I-BEST (Integrated Basic Education and Skills Training)
- Community and technical college–based program advancing demand-driven occupational training in fields such as automotive, electrical, office skills, nursing, precision machining, and welding for students needing assistance acquiring basic skills
- Elements include career pathways, team teaching that blends occupational and basic skills instruction, advising, and financial support
Strength of evidence
Evidence level: Promising (Third-highest tier)
Promising (Third-highest tier)
iBEST is not yet in any of the major clearinghouses, but has demonstrated positive results in an independent, high-quality evaluation conducted by MEF Associates
Students enrolled in post-secondary education
Outcomes and impact
- Higher course enrollment and completion rates
- Increase in credits and credentials earned
Keys to successful implementation
- Allow for a substantial runway from program planning to launch – which could range from 3-12 months.

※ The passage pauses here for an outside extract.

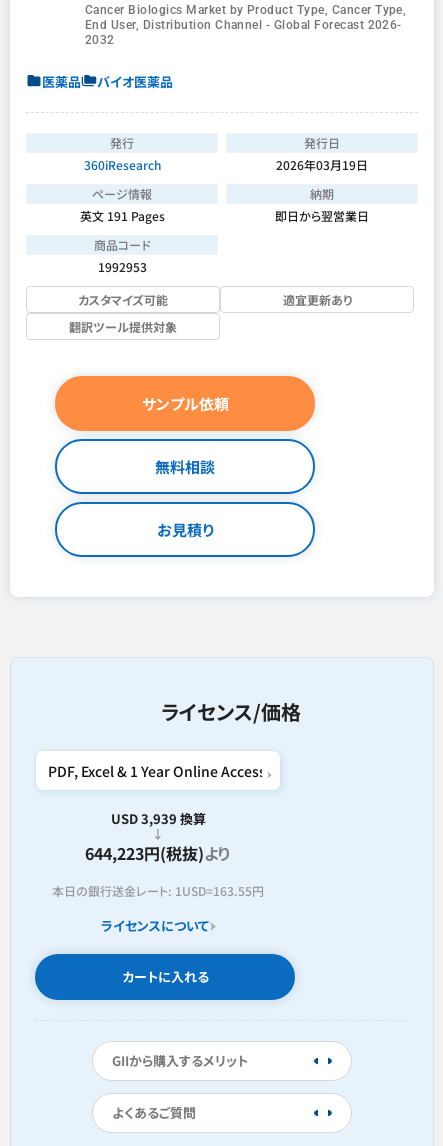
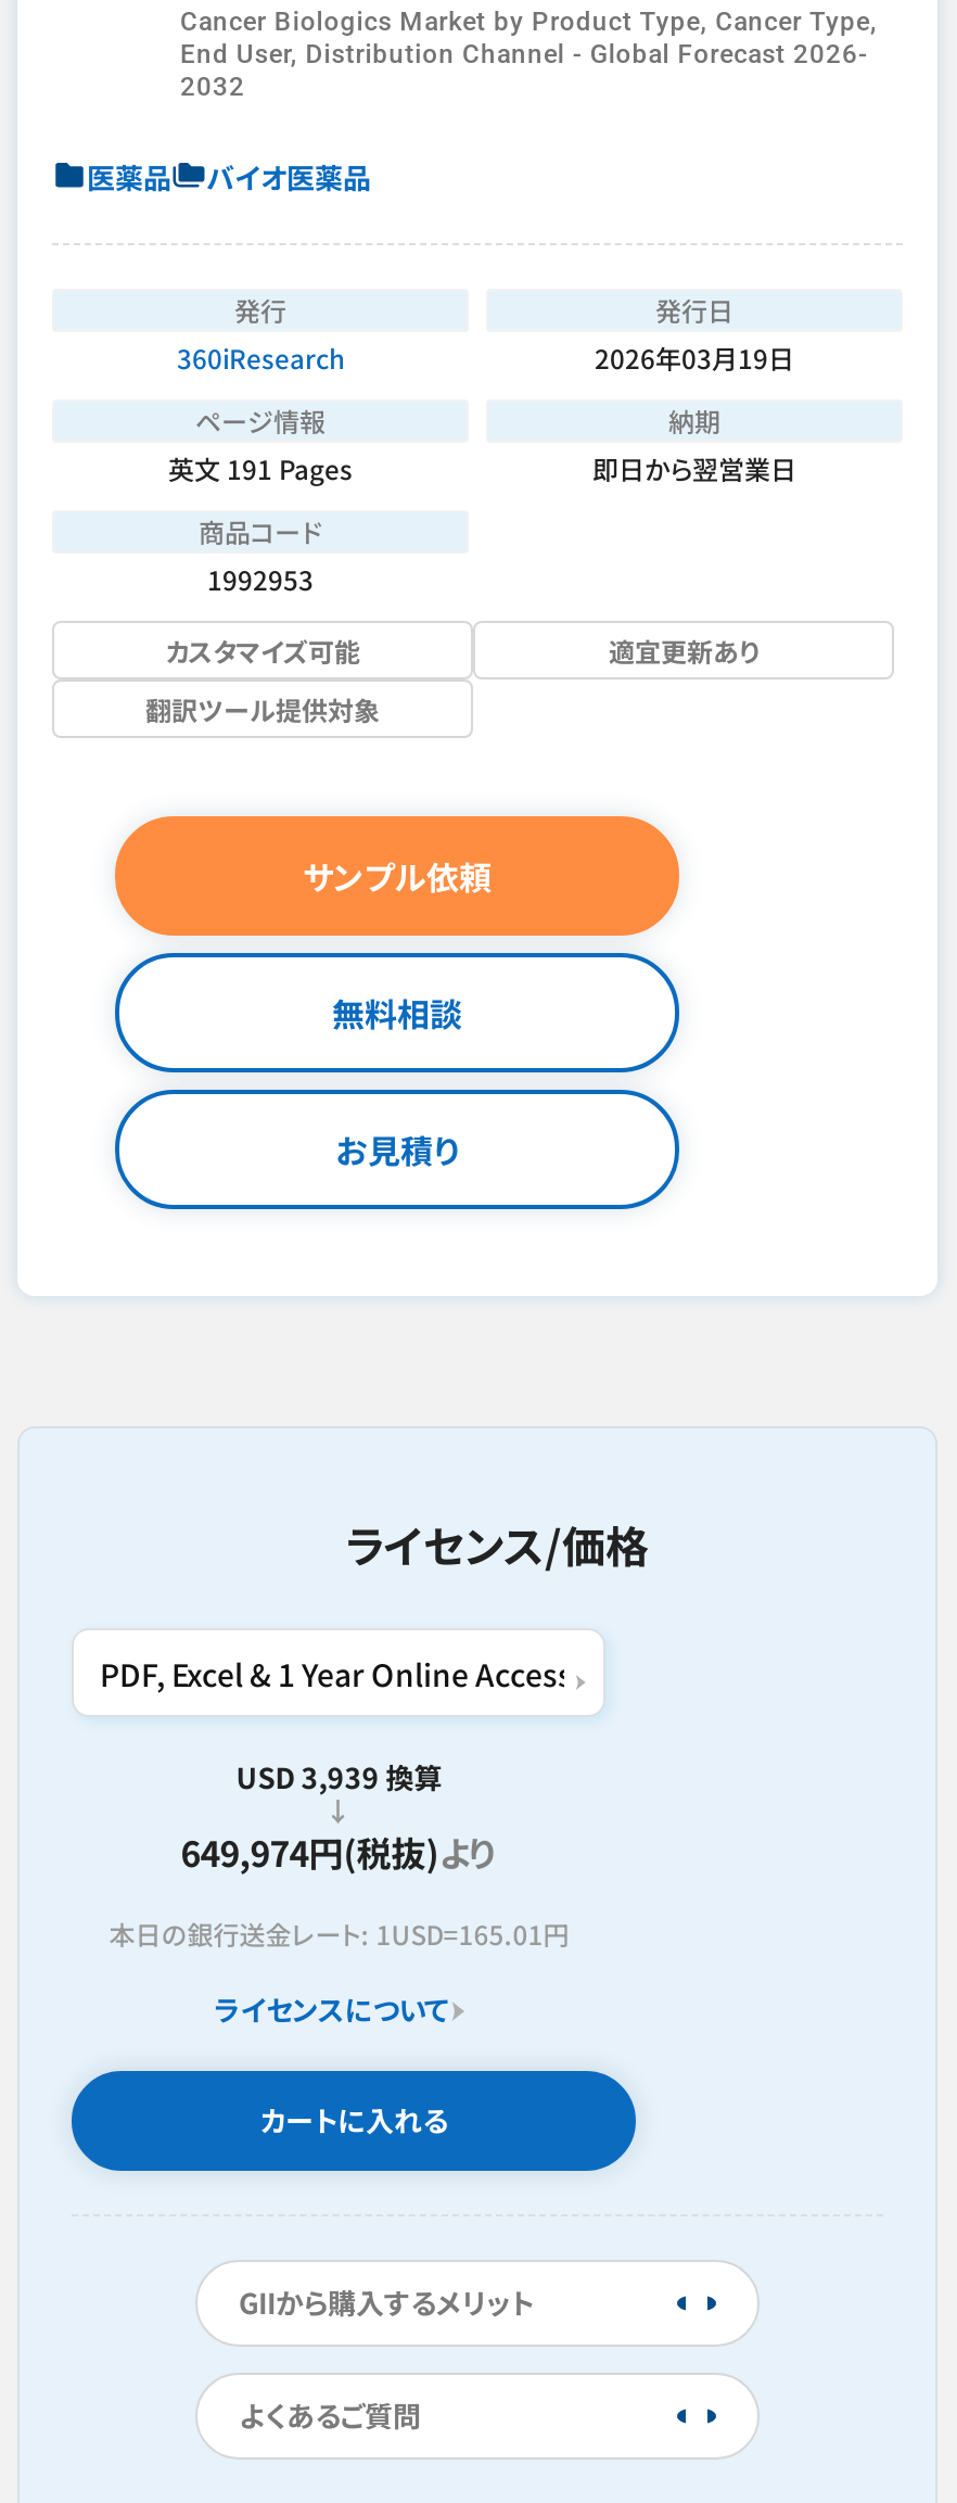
[85,841,231,865] 644,223円(税抜)より -> [181,1826,497,1878] 649,974円(税抜)より
[52,882,264,899] 本日の銀行送金レート: 1USD=163.55円 -> [109,1915,569,1952] 本日の銀行送金レート: 1USD=165.01円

- Partner with students, local development/workforce councils, and employers to identify high-demand sectors offering competitive wages.
- To create the professional development curriculum, engage frequently with local adult education administrators, community colleges, employers, and third-party credentialing programs.
- Pair basic skills instructors with technical/vocational instructions, allowing them to jointly design and teach classes.
- Provide faculty with training on the I-BEST model and team teaching. Note: Introductory resources to the I-BEST model are included below.
- Assign a clear departmental owner of the program - someone who is eager to take on the program’s responsibility, and can lead cross-organizational collaboration efforts.
- Recruit champions of the program outside of its host department – especially senior leaders and staff within professional-technical departments.